Task brief -
Give back all of the data exactly as it appears here.

▼

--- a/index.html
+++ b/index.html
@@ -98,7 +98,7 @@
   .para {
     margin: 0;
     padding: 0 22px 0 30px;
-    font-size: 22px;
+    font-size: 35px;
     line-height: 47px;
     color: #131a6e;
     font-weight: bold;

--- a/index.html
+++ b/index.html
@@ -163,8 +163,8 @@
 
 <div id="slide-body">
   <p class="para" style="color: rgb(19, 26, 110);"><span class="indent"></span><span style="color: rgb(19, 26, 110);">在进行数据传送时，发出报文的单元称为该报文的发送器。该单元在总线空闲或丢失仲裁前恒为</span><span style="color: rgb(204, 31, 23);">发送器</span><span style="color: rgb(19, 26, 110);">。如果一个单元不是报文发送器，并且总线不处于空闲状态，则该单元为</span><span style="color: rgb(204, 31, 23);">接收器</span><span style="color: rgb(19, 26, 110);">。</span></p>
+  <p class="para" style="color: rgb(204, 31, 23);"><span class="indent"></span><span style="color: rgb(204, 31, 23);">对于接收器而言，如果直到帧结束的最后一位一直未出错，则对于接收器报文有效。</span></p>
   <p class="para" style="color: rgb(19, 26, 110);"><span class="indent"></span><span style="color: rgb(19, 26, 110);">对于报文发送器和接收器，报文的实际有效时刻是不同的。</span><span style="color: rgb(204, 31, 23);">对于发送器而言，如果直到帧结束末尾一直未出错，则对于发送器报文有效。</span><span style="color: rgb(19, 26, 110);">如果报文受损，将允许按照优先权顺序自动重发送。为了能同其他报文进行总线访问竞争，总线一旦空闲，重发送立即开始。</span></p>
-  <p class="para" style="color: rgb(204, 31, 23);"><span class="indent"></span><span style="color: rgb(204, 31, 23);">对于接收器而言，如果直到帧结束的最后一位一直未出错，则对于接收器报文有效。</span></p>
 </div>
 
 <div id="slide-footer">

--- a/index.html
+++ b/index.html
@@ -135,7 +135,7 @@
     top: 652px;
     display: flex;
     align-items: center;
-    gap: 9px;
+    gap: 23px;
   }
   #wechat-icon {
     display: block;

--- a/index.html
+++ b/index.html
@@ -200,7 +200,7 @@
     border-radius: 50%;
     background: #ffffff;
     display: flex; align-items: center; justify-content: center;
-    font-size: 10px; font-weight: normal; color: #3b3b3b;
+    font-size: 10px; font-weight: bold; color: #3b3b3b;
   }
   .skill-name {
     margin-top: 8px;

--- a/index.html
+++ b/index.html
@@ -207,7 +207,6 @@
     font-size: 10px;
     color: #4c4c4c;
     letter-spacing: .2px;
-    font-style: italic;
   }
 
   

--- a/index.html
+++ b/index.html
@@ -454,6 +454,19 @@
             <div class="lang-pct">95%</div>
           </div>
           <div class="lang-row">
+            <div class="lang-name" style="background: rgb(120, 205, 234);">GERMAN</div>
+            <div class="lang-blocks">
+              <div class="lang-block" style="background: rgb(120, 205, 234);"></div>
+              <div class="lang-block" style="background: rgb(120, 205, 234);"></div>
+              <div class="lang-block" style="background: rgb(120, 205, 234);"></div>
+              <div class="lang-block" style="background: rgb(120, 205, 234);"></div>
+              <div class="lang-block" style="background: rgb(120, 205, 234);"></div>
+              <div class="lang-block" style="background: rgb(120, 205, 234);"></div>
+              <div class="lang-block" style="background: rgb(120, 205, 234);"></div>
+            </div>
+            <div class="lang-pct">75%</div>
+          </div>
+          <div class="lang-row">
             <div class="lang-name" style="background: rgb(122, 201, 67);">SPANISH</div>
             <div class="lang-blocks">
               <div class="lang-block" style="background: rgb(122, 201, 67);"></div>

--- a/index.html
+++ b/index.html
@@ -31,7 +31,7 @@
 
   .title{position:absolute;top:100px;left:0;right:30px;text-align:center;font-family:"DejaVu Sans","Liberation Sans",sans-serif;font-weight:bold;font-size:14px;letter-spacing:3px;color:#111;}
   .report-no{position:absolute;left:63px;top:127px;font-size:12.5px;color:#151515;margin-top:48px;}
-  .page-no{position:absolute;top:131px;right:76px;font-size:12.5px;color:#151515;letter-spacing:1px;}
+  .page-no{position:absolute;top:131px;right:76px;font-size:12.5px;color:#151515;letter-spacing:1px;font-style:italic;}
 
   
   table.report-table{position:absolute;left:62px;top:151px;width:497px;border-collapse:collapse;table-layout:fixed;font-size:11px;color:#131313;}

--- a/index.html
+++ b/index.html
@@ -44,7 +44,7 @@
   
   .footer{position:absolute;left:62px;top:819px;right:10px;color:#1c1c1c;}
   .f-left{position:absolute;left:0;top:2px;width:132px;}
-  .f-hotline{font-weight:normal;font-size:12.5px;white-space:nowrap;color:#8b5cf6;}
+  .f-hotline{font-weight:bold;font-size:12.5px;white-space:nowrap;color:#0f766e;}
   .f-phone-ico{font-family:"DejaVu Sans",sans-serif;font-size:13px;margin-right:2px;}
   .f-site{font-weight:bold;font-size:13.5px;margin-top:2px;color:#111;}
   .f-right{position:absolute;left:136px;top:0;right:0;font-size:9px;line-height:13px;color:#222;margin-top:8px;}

▲

Solution -
--- a/index.html
+++ b/index.html
@@ -98,7 +98,7 @@
   .para {
     margin: 0;
     padding: 0 22px 0 30px;
-    font-size: 22px;
+    font-size: 35px;
     line-height: 47px;
     color: #131a6e;
     font-weight: bold;

--- a/index.html
+++ b/index.html
@@ -163,8 +163,8 @@
 
 <div id="slide-body">
   <p class="para" style="color: rgb(19, 26, 110);"><span class="indent"></span><span style="color: rgb(19, 26, 110);">在进行数据传送时，发出报文的单元称为该报文的发送器。该单元在总线空闲或丢失仲裁前恒为</span><span style="color: rgb(204, 31, 23);">发送器</span><span style="color: rgb(19, 26, 110);">。如果一个单元不是报文发送器，并且总线不处于空闲状态，则该单元为</span><span style="color: rgb(204, 31, 23);">接收器</span><span style="color: rgb(19, 26, 110);">。</span></p>
+  <p class="para" style="color: rgb(204, 31, 23);"><span class="indent"></span><span style="color: rgb(204, 31, 23);">对于接收器而言，如果直到帧结束的最后一位一直未出错，则对于接收器报文有效。</span></p>
   <p class="para" style="color: rgb(19, 26, 110);"><span class="indent"></span><span style="color: rgb(19, 26, 110);">对于报文发送器和接收器，报文的实际有效时刻是不同的。</span><span style="color: rgb(204, 31, 23);">对于发送器而言，如果直到帧结束末尾一直未出错，则对于发送器报文有效。</span><span style="color: rgb(19, 26, 110);">如果报文受损，将允许按照优先权顺序自动重发送。为了能同其他报文进行总线访问竞争，总线一旦空闲，重发送立即开始。</span></p>
-  <p class="para" style="color: rgb(204, 31, 23);"><span class="indent"></span><span style="color: rgb(204, 31, 23);">对于接收器而言，如果直到帧结束的最后一位一直未出错，则对于接收器报文有效。</span></p>
 </div>
 
 <div id="slide-footer">

--- a/index.html
+++ b/index.html
@@ -135,7 +135,7 @@
     top: 652px;
     display: flex;
     align-items: center;
-    gap: 9px;
+    gap: 23px;
   }
   #wechat-icon {
     display: block;

--- a/index.html
+++ b/index.html
@@ -200,7 +200,7 @@
     border-radius: 50%;
     background: #ffffff;
     display: flex; align-items: center; justify-content: center;
-    font-size: 10px; font-weight: normal; color: #3b3b3b;
+    font-size: 10px; font-weight: bold; color: #3b3b3b;
   }
   .skill-name {
     margin-top: 8px;

--- a/index.html
+++ b/index.html
@@ -207,7 +207,6 @@
     font-size: 10px;
     color: #4c4c4c;
     letter-spacing: .2px;
-    font-style: italic;
   }
 
   

--- a/index.html
+++ b/index.html
@@ -454,6 +454,19 @@
             <div class="lang-pct">95%</div>
           </div>
           <div class="lang-row">
+            <div class="lang-name" style="background: rgb(120, 205, 234);">GERMAN</div>
+            <div class="lang-blocks">
+              <div class="lang-block" style="background: rgb(120, 205, 234);"></div>
+              <div class="lang-block" style="background: rgb(120, 205, 234);"></div>
+              <div class="lang-block" style="background: rgb(120, 205, 234);"></div>
+              <div class="lang-block" style="background: rgb(120, 205, 234);"></div>
+              <div class="lang-block" style="background: rgb(120, 205, 234);"></div>
+              <div class="lang-block" style="background: rgb(120, 205, 234);"></div>
+              <div class="lang-block" style="background: rgb(120, 205, 234);"></div>
+            </div>
+            <div class="lang-pct">75%</div>
+          </div>
+          <div class="lang-row">
             <div class="lang-name" style="background: rgb(122, 201, 67);">SPANISH</div>
             <div class="lang-blocks">
               <div class="lang-block" style="background: rgb(122, 201, 67);"></div>

--- a/index.html
+++ b/index.html
@@ -31,7 +31,7 @@
 
   .title{position:absolute;top:100px;left:0;right:30px;text-align:center;font-family:"DejaVu Sans","Liberation Sans",sans-serif;font-weight:bold;font-size:14px;letter-spacing:3px;color:#111;}
   .report-no{position:absolute;left:63px;top:127px;font-size:12.5px;color:#151515;margin-top:48px;}
-  .page-no{position:absolute;top:131px;right:76px;font-size:12.5px;color:#151515;letter-spacing:1px;}
+  .page-no{position:absolute;top:131px;right:76px;font-size:12.5px;color:#151515;letter-spacing:1px;font-style:italic;}
 
   
   table.report-table{position:absolute;left:62px;top:151px;width:497px;border-collapse:collapse;table-layout:fixed;font-size:11px;color:#131313;}

--- a/index.html
+++ b/index.html
@@ -44,7 +44,7 @@
   
   .footer{position:absolute;left:62px;top:819px;right:10px;color:#1c1c1c;}
   .f-left{position:absolute;left:0;top:2px;width:132px;}
-  .f-hotline{font-weight:normal;font-size:12.5px;white-space:nowrap;color:#8b5cf6;}
+  .f-hotline{font-weight:bold;font-size:12.5px;white-space:nowrap;color:#0f766e;}
   .f-phone-ico{font-family:"DejaVu Sans",sans-serif;font-size:13px;margin-right:2px;}
   .f-site{font-weight:bold;font-size:13.5px;margin-top:2px;color:#111;}
   .f-right{position:absolute;left:136px;top:0;right:0;font-size:9px;line-height:13px;color:#222;margin-top:8px;}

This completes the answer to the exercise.